Aetna bails on ACA exchanges
National health insurer Aetna said Wednesday that it has exited all the Affordable Care Act's insurance exchanges for 2018.
The Hartford, Conn.-based insurer will stop selling individual insurance plans on and off the exchanges in Nebraska and Delaware next year. Aetna, which is selling exchange plans in four states in 2017, previously said it would pull out of the exchanges in Iowa and Virginia.
The company blamed financial losses for its retreat, saying it expects to lose $200 million on individual plans this year. It insures just 255,000 members in the individual market. The insurer said it lost $450 million in 2016, when it insured 964,000 individual ACA members. Aetna's total 2016 revenue totaled $60.2 billion, while its profit was $2.3 billion.
"Those losses are the result of marketplace structural issues that have led to co-op failures and carrier exits, and subsequent risk pool deterioration," the company said in a statement.
Aetna's wholesale exit, though hardly surprising, deals another blow to the health insurance exchanges, where 12.2 million Americans get healthcare coverage.
Insurers have been threatening to quit the exchanges for months because they don't have the necessary details needed to price 2018 plans. The Trump administration hasn't said definitively if it will continue to fund cost-sharing reduction payments in 2018 and enforce the individual mandate that requires most people to enroll in coverage or face a financial penalty.
Some insurers have filed sky-high rate requests for their 2018 marketplace plans, citing uncertainty over the future regulations in the individual market. Experts say the rate hikes are warning sign that actions must be taken to stabilize the individual market.
Aetna had already sharply reduced its exchange presence in 2017 when it pulled out of 11 states, again citing big financial losses. Some believe Aetna had other motives. A federal judge in January concluded the insurer pulled out of some exchanges to improve the chances of closing its merger with Humana, and that it wasn't a business decision. That proposed merger ultimately fell apart.
But its exit will be felt significantly in some states. With Aetna's departure, Nebraska and Delaware are both left with a sole insurer, said Cynthia Cox, associate director for health reform at the Kaiser Family Foundation. Iowa is also left with a single insurer, Medica, because of Aetna's planned exit. And Medica said last week that it may exit, leaving the Iowa marketplace with no insurance options.
Aetna was reportedly expected to enter the exchange in Nevada, because it won a Medicaid managed-care contract in the state.
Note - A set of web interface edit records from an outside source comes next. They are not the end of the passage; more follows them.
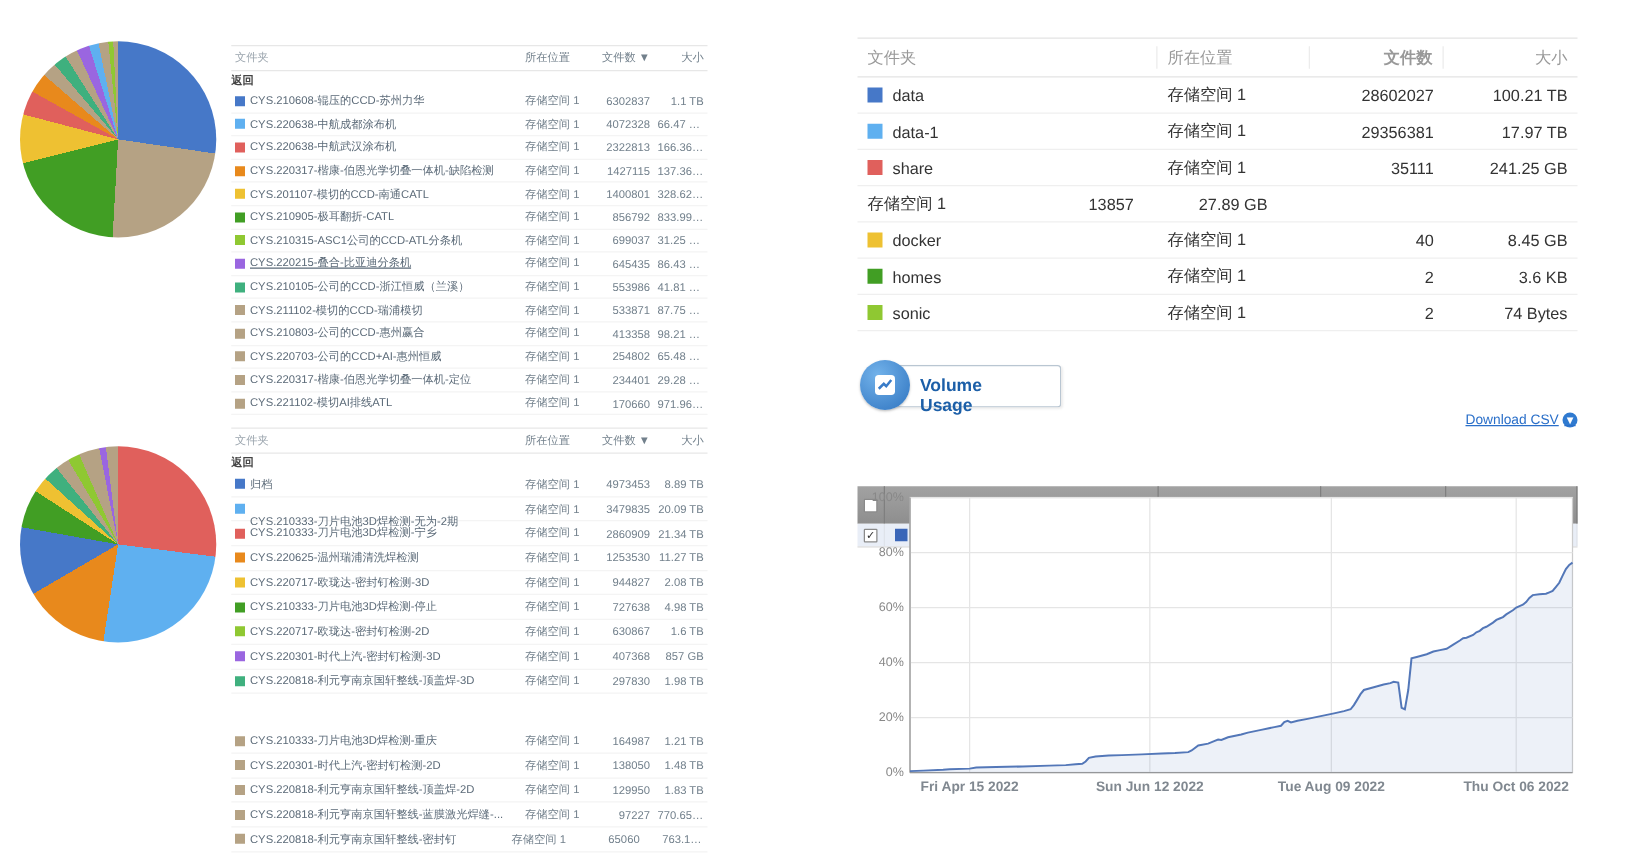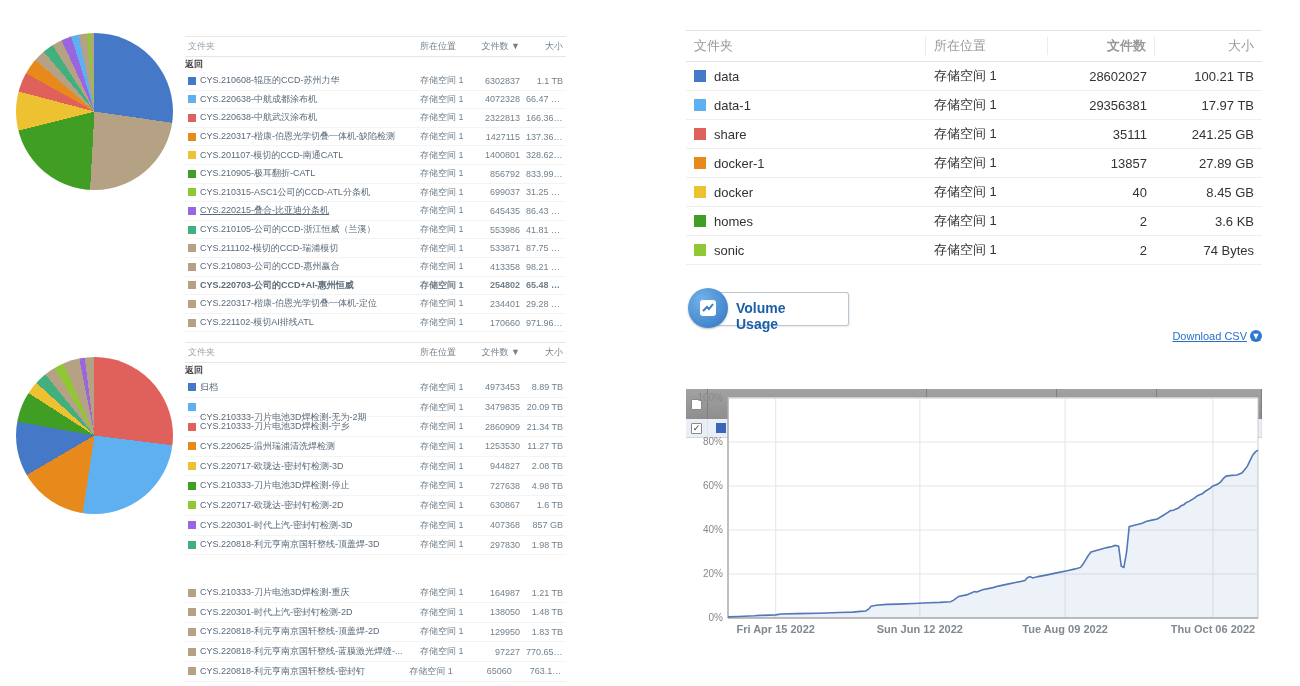--- a/index.html
+++ b/index.html
@@ -170,21 +170,21 @@
     </div>
     <div class="st-row" style="height: 17.6px;">
       <div class="c c-name">
         <span class="sq" style="background: rgb(181, 162, 132);"></span>
         <span style="overflow: hidden; text-overflow: ellipsis; white-space: nowrap;">CYS.210803-公司的CCD-惠州赢合</span>
       </div>
       <div class="c c-loc">存储空间 1</div>
       <div class="c c-cnt">413358</div>
       <div class="c c-size">98.21 GB</div>
     </div>
-    <div class="st-row" style="height: 17.6px; font-weight: bold;">
+    <div class="st-row" style="height: 17.6px;">
       <div class="c c-name">
         <span class="sq" style="background: rgb(181, 162, 132);"></span>
         <span style="overflow: hidden; text-overflow: ellipsis; white-space: nowrap;">CYS.220703-公司的CCD+AI-惠州恒威</span>
       </div>
       <div class="c c-loc">存储空间 1</div>
       <div class="c c-cnt">254802</div>
       <div class="c c-size">65.48 GB</div>
     </div>
     <div class="st-row" style="height: 17.6px;">
       <div class="c c-name">
@@ -372,24 +372,20 @@
     <div class="bt-row">
       <div class="c b-name">
         <span class="bsq" style="background: rgb(224, 96, 92);"></span>
         <span>share</span>
       </div>
       <div class="c b-loc">存储空间 1</div>
       <div class="c b-cnt">35111</div>
       <div class="c b-size">241.25 GB</div>
     </div>
     <div class="bt-row">
-      <div class="c b-name">
-        <span class="bsq" style="background: rgb(232, 137, 28);"></span>
-        <span>docker-1</span>
-      </div>
       <div class="c b-loc">存储空间 1</div>
       <div class="c b-cnt">13857</div>
       <div class="c b-size">27.89 GB</div>
     </div>
     <div class="bt-row">
       <div class="c b-name">
         <span class="bsq" style="background: rgb(238, 193, 50);"></span>
         <span>docker</span>
       </div>
       <div class="c b-loc">存储空间 1</div>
Nevada entices insurers to participate in its exchange by giving the insurers that sign up preferential treatment when bidding for lucrative Medicaid managed-care contracts.
But T.J. Crawford, spokesman for Aetna, declined to comment on the insurer's "potential Nevada presence."
Not all health insurers are losing money on the insurance exchanges. For many, exchange business—though rocky in the first few years— is finally getting better. Anthem CEO Joseph Swedish told investors in April that its individual market claims were lower in 2017. The company said earlier this year that it expected to break even.
Molina Healthcare also said its exchange business is improving. And Blue Cross and Blue Shield of Tennessee on Tuesday said that it plans to enter a new exchange market next year. It said claims are lower and rates are becoming more stable.